[Web interface edit records]
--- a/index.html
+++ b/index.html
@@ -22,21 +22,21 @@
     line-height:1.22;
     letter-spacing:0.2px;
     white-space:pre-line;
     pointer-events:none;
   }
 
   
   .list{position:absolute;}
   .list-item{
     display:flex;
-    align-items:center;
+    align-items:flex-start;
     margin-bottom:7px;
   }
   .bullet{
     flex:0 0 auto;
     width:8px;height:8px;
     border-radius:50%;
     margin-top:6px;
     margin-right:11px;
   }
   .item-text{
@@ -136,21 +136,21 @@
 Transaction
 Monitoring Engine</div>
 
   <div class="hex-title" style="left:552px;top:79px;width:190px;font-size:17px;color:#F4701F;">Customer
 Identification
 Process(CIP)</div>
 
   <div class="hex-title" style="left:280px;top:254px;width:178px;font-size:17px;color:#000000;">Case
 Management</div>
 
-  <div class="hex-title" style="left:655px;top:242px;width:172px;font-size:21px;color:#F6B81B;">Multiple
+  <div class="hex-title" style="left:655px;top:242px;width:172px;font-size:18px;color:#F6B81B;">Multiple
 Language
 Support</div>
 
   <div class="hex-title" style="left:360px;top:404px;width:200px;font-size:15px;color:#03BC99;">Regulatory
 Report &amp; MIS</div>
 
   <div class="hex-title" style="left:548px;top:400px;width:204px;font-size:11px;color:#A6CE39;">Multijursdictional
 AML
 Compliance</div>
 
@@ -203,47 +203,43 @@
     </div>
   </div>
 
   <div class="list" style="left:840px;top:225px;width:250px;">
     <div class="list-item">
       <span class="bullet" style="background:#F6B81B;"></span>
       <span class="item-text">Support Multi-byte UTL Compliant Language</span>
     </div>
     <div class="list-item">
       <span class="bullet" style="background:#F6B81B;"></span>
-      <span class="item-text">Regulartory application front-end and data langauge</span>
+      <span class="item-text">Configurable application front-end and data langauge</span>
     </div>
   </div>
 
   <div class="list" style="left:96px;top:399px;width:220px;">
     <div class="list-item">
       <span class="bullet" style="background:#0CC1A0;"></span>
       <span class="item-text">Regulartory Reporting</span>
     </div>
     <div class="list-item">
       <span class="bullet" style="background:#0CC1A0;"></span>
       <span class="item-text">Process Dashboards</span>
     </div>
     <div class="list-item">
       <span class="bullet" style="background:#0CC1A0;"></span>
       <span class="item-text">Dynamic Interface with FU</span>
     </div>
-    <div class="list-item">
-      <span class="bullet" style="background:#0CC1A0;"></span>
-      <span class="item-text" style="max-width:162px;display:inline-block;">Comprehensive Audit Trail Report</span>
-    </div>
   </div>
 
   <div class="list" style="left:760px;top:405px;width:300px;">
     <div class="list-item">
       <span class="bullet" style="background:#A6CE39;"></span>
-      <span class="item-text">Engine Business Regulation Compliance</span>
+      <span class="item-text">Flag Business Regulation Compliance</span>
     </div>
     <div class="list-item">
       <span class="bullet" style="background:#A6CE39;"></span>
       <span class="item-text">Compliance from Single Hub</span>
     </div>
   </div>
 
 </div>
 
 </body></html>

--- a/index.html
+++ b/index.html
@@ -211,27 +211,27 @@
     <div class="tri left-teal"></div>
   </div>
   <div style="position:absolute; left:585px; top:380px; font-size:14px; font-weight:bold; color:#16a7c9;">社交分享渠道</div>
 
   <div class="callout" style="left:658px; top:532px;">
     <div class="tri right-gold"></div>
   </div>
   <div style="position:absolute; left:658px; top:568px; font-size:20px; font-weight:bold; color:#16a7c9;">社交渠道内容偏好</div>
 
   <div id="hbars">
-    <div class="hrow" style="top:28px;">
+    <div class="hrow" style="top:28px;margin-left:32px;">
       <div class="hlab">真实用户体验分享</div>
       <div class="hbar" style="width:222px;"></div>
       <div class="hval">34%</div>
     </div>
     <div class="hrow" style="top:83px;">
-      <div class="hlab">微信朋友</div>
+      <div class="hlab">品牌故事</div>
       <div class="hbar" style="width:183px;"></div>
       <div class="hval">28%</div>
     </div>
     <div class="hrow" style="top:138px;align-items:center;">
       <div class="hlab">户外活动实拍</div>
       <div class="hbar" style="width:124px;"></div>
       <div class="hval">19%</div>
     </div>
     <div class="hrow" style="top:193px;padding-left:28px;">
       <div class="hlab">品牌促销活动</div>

> _WORK INSTRUCTIONS_:
How many of the lines above contain the word "data"? Give the number alone.

> _THE COMPLETED TASK_:
2